→ What this task involves: The data below should be copied out exactly, with its pictures omitted.

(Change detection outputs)
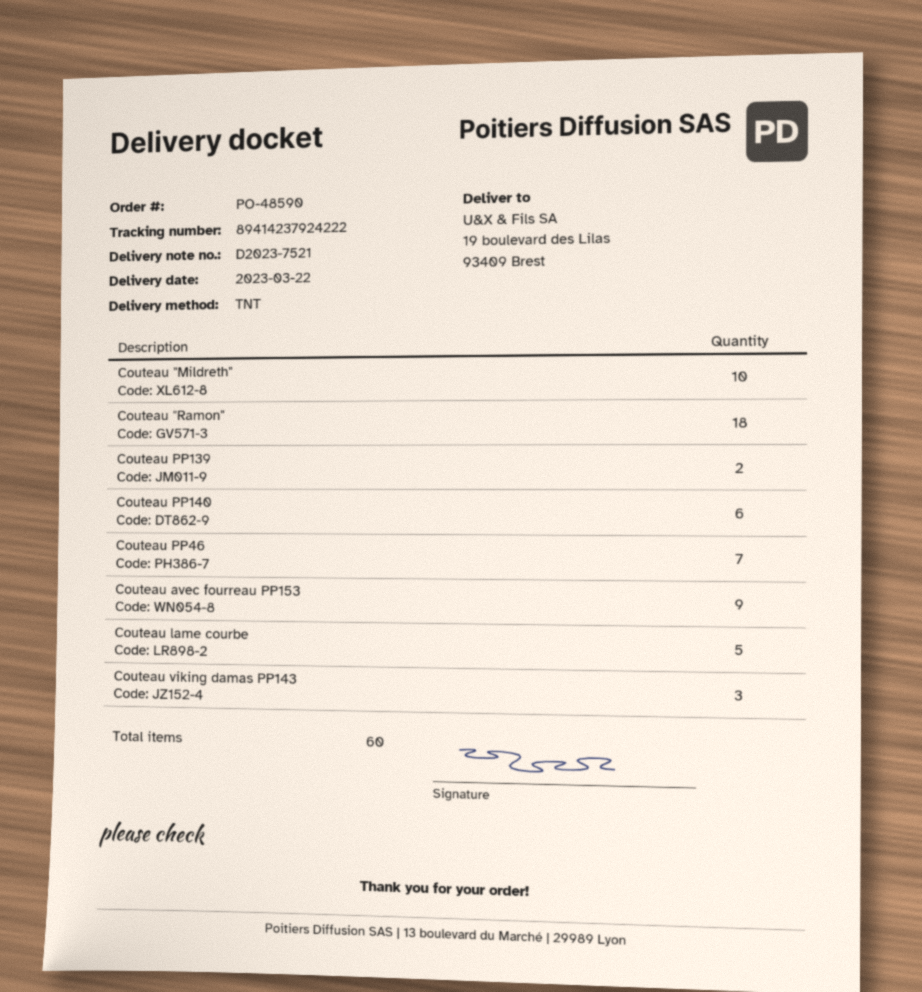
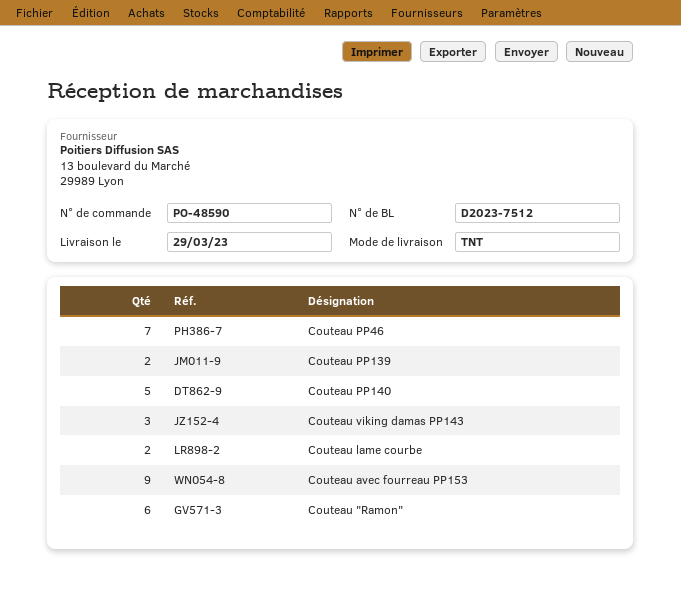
delivery note number: D2023-7521 -> D2023-7512
delivery date: 2023-03-22 -> 2023-03-29
Couteau "Mildreth": 10 -> none
Couteau "Ramon": 18 -> 6
Couteau PP140: 6 -> 5
Couteau lame courbe: 5 -> 2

→ Response for this exercise:
delivery note number: D2023-7521 -> D2023-7512
delivery date: 2023-03-22 -> 2023-03-29
Couteau "Mildreth": 10 -> none
Couteau "Ramon": 18 -> 6
Couteau PP140: 6 -> 5
Couteau lame courbe: 5 -> 2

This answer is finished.